Allemagne 🇩🇪

Les controverses du traité d’Aix-la-Chapelle

Angela Merkel et Emmanuel Macron signaient, mardi 22 janvier, le traité d’Aix-la-Chapelle pour «compléter» le traité de réconciliation de l’Elysée de 1963. Une signature, à moins de quatre mois des élections européennes, qui n’a pas manqué de faire réagir des deux côtés de la frontière.

Les chefs d’Etat souhaitent raviver et sceller l’amitié franco-allemande. Une idée qui n’est pas nouvelle. Dès 2003, Dominique de Villepin, alors ministre des Affaires étrangères, avait déjà envisagé cette possibilité avec son homologue allemand Joschka Fischer. Mais le traité avait été mis aux oubliettes jusqu’en septembre 2017 et le discours d’Emmanuel Macron à la Sorbonne. L’instabilité gouvernementale allemande a toutefois empêché les discussions d’avancer. Finalement, c’est près d’un an et demi plus tard que les deux pays s’accordent dans cette ville historique. Une signature hautement symbolique pour les deux lauréats du Prix Charlemagne qui récompense les personnalités remarquables s’étant engagées dans l’unification européenne. La date n’est pas non plus choisie au hasard par Merkel et Macron. En effet, depuis leur début de mandat respectif, ils doivent faire face à une montée de l’extrême droite et une vague d’euroscepticisme à la veille des nouvelles élections européennes. Ce traité offre un nouvel élan au couple franco-allemand qui s’est toujours placé en moteur des valeurs européennes. Avec cette signature, la France et l’Allemagne s’engagent à renforcer leurs échanges économiques, diplomatiques, sécuritaires, culturels et environnementaux. Avant d’entrer en vigueur, il devra être ratifié par les Parlements nationaux. Mais cette signature est loin de faire l’unanimité dans les deux pays comme en témoignent les huées, sifflets et les «Macron démission» lancés lors de la  poignée de main des deux chefs d’Etat au pied de l’hôtel de ville.

L’inquiétude économique en Allemagne

Le parti Alternative für Deutschland (AfD), extrême droite allemande, n’a pas caché son inquiétude quant à la tournure économique que le traité pouvait prendre. Armin-Paulus Hampel, porte parole du parti pour la politique étrangère, évoque dans un article du site allemand Finanzen.net qu’il faut «toujours craindre que les Français ne veuillent influencer l’économie allemande par leur politique de dépense inutile et […] que les Allemands paient pour les dettes de la France». Une menace qui semble bien loin du contenu du traité qui envisage «d’instituer une zone économique franco-allemande dotée de règles communes». Les pays gardent le contrôle de leur économie avec comme objectif d’avancer ensemble.

Image de l’hémicycle du Bundestag, Parlement allemand (Image wikipédia : Qualle)

De son côté, le parti écologiste «Die Grünen» qualifie ce traité de «décevant». La porte parole du parti Vert, Franziska Brantner, explique au quotidien Der Spiegel qu’il ne contient pas «d’objectifs concrets et surtout aucune ambition franco-allemande pour l’Europe». Une remarque recevable puisqu’il reste assez flou sur la création de cette «zone économique franco-allemande» et la législation qui y sera rattachée. Mais au delà du point de vue économique, les autres chapitres que contient le texte n’évoquent pas de révolution majeure dans les relations entre les deux pays. Le reste des partis politiques allemands comme le SPD, la CSU ou les FDP, qui constituent la coalition au pouvoir, s’accordent pour saluer ce rapprochement entre l’Allemagne et la France. De l’autre côté de la frontière, les critiques des partis populistes sont sévères et évoquent un traité désavantageux pour la France.
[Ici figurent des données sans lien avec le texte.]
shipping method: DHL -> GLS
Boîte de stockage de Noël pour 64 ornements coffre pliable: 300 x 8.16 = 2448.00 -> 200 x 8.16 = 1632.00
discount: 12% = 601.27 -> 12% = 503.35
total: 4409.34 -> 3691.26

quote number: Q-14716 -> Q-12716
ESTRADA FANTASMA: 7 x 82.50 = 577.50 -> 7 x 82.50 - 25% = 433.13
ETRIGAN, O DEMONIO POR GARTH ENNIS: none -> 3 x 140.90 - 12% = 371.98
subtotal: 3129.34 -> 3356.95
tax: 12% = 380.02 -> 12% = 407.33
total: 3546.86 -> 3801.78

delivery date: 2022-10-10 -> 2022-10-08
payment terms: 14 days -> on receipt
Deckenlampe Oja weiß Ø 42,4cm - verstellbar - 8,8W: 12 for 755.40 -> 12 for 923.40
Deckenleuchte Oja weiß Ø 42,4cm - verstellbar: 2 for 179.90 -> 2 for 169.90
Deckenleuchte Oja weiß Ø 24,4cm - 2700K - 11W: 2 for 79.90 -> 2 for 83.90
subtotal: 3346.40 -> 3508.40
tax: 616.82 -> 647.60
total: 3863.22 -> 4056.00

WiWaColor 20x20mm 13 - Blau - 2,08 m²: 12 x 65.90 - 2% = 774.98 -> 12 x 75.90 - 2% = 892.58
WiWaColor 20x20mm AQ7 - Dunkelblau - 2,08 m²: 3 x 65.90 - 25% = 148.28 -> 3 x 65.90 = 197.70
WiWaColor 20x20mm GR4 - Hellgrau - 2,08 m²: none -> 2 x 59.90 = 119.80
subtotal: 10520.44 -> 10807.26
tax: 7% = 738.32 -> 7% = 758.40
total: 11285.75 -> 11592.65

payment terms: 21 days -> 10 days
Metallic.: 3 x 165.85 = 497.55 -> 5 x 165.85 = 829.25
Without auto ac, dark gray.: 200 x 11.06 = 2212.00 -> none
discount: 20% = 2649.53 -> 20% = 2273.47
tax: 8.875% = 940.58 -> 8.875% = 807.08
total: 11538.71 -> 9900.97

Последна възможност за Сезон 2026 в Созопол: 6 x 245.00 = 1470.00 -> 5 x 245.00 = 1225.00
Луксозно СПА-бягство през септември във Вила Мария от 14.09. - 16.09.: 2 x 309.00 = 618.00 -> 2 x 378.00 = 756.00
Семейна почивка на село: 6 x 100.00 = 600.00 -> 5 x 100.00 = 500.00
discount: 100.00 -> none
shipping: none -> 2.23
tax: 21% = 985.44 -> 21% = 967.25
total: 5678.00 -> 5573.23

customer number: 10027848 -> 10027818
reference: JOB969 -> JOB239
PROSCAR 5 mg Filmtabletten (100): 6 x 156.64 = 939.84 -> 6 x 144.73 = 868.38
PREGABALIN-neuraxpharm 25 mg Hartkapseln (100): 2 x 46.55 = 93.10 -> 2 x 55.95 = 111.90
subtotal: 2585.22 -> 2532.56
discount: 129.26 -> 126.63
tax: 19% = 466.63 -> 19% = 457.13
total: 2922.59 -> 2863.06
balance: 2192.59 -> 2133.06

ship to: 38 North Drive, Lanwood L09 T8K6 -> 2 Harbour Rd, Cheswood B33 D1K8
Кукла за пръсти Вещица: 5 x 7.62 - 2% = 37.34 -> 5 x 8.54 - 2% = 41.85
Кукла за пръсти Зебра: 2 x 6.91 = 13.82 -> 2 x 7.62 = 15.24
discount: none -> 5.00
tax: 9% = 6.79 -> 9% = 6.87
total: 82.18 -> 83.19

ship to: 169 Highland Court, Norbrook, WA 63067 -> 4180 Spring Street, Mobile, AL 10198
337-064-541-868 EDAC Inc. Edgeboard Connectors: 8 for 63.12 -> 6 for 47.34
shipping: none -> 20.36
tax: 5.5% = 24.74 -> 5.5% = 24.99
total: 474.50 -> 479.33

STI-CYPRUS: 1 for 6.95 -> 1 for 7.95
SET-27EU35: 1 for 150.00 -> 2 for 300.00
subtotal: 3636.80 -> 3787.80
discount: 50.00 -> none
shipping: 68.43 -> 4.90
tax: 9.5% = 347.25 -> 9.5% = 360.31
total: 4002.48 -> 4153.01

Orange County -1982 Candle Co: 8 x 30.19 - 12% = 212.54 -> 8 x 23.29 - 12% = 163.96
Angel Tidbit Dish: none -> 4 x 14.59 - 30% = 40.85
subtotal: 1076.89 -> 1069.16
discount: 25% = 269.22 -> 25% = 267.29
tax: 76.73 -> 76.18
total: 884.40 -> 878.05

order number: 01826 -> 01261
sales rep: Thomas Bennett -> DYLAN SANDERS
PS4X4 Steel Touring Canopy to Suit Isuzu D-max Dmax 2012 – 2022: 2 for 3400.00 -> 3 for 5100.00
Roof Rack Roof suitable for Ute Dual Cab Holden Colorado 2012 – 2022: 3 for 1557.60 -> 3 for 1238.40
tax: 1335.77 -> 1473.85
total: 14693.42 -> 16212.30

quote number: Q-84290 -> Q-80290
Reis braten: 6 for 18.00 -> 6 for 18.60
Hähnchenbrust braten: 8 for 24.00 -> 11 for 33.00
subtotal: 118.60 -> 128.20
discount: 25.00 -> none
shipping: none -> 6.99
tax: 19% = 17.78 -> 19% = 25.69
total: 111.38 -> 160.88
L’extrême droite française farouche opposante à ce traité

Ces derniers jours, le Rassemblement National de Marine Le Pen ou son ancien allié Nicolas Dupont-Aignan ont vivement dénoncé ce traité. La présidente du RN a notamment déclaré que la France s’apprêtait «à partager son siège au Conseil de sécurité de l’ONU avec l’Allemagne». Cette déclaration intervient quelques mois après celle du vice-chancelier allemand, Olaf Scholz, qui sommait la France de donner son siège de membre permanent à l’Union européenne. Or le traité ne l’envisage pas, il cherche plutôt de multiplier les échanges entre l’Allemagne et la France «afin de promouvoir aux Nations Unies les positions et les engagements de l’Union européenne face aux défis et menaces de portée mondiale». La France restera toutefois titulaire de son siège de membre permanent au sein du Conseil de Sécurité de l’ONU. Ces déclarations marquent une nouvelle fois la fracture entre l’extrême droite française et le parti d’Emmanuel Macron au pouvoir à quatre mois des élections européennes, qui se dérouleront entre le 23 et le 26 mai prochains.